Ahead of the winners being announced, Ornit Shinar, Global Head of External Innovation & Venture Investing at Citi Innovation Labs, was joined by Steve Ward, Managing Director at Insight Partners, and Melissa Guzy, Managing Partner at Arbor Ventures, for a discussion on Fintech trends of 2022.

 

“We live in an incredibly dynamic world and Israeli entrepreneurs continue to demonstrate an incredible ability to build companies that tackle some of the most complex and pertinent opportunities,” Guzy said. “Israel’s military is a great training ground for entrepreneurs, especially the 8200, producing a constant flow of high quality talent. At Arbor we continue to be very enthusiastic about investing in Israel.”

 

Guzy added that similar to the way the pandemic pushed companies to digitize faster, so the war in the Ukraine and the ensuing sanctions will lead to innovation in payments.

 

“You can’t deny the passion in Israel,” said Ward. “They are the leaders from a security standpoint.
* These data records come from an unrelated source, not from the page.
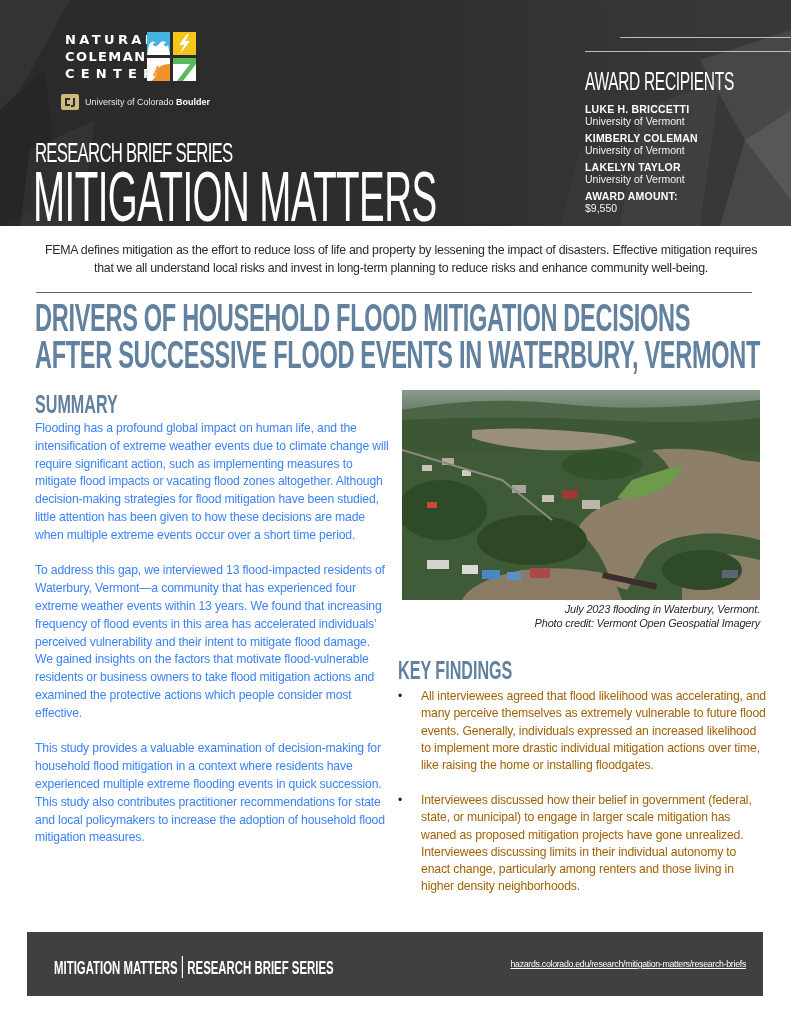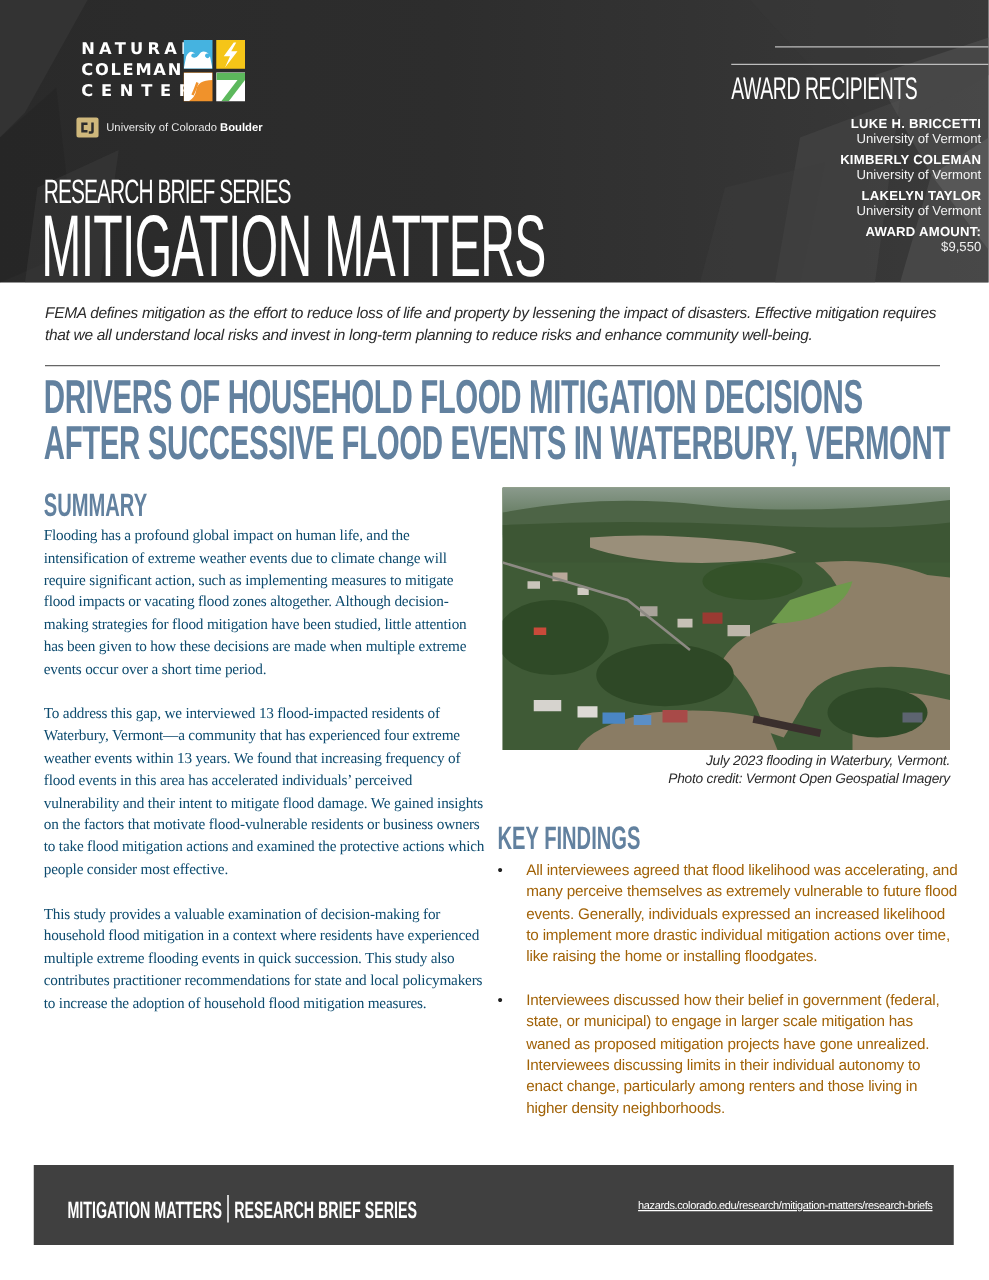"AWARD RECIPIENTS" .award { text-align: right -> none; top: 58px -> 68px }
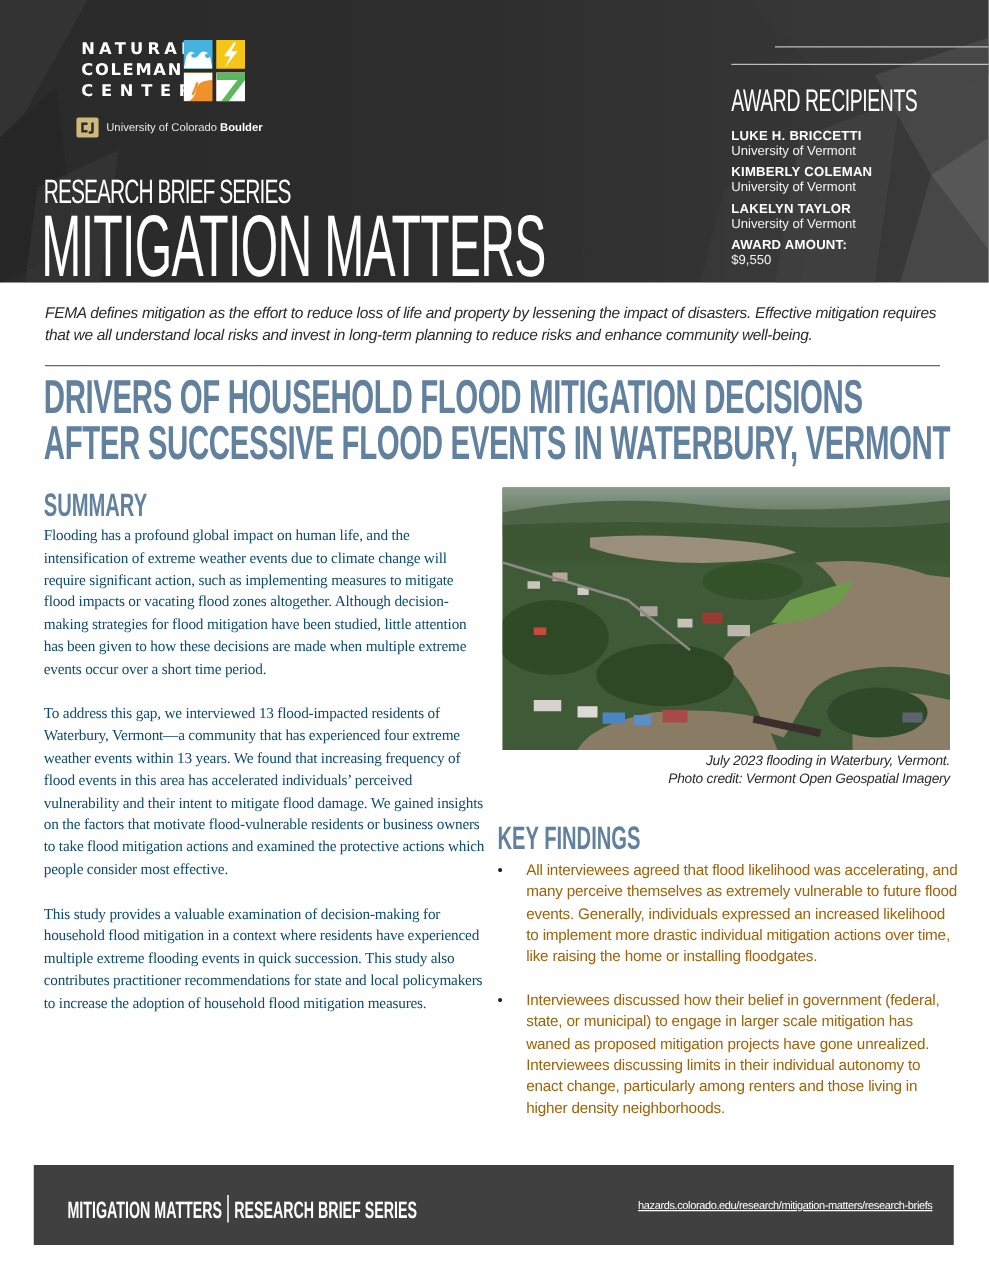"FEMA defines mitigation as the" .intro { font-style: italic -> none; text-align: none -> center }
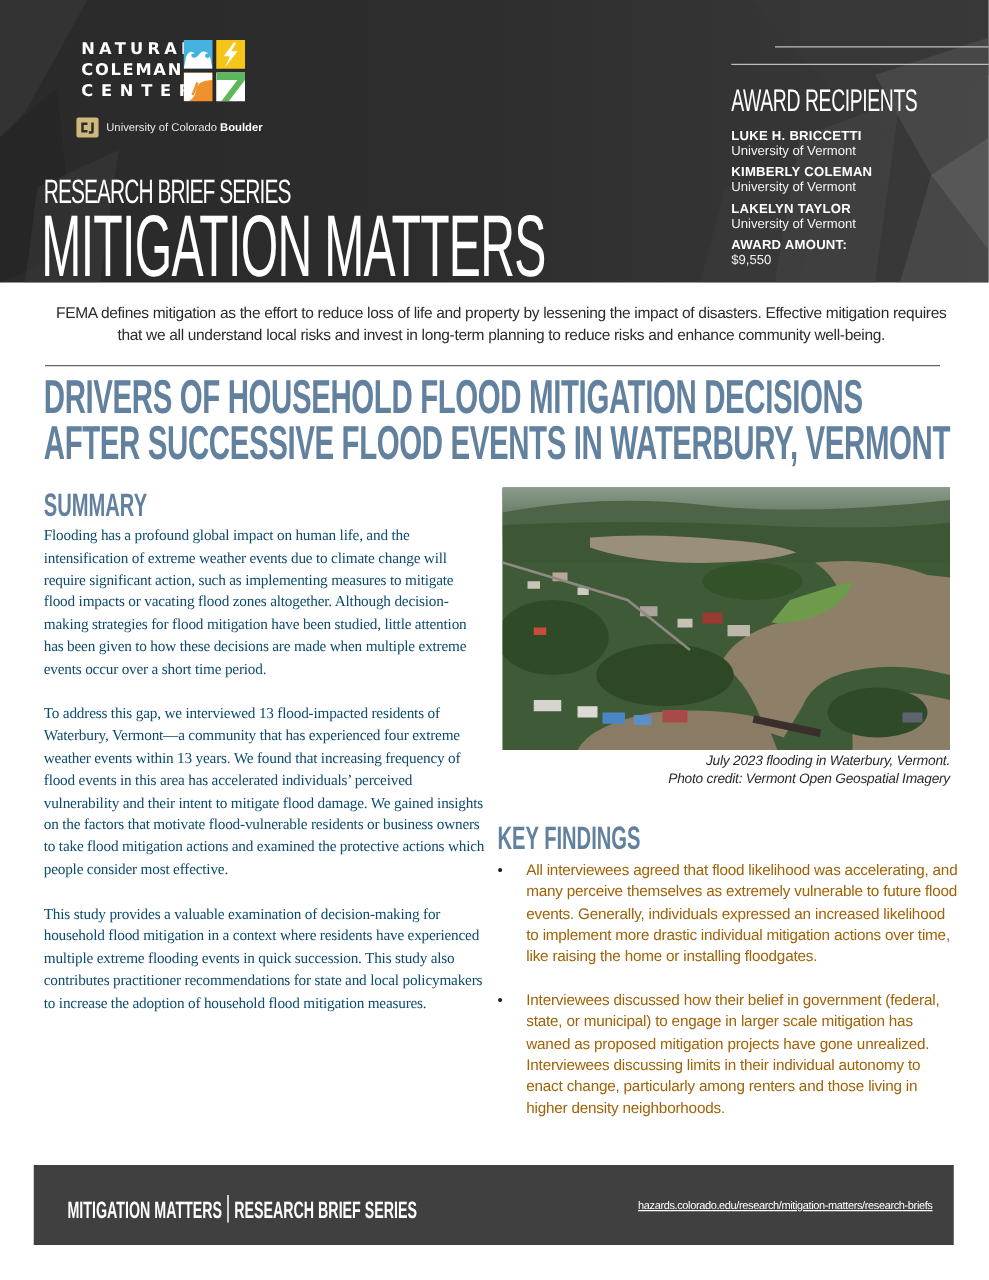"Flooding has a profound global" .summary-body p { color: #0c4a6e -> #3b82f6; font-family: Liberation Serif, serif -> none }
I have not seen another country replicate the ecosystem that is in Israel. There is a level of tenacity there that I have not seen elsewhere.”

 

Ward said his fund will be looking to increase the number of women founders in Israel.

 

Ward added that the “cloud security space has grown exponentially,” being able to provide seamless interactions. “We’re seeing a need to be much more in tune with the business and being more empathetic,” he noted.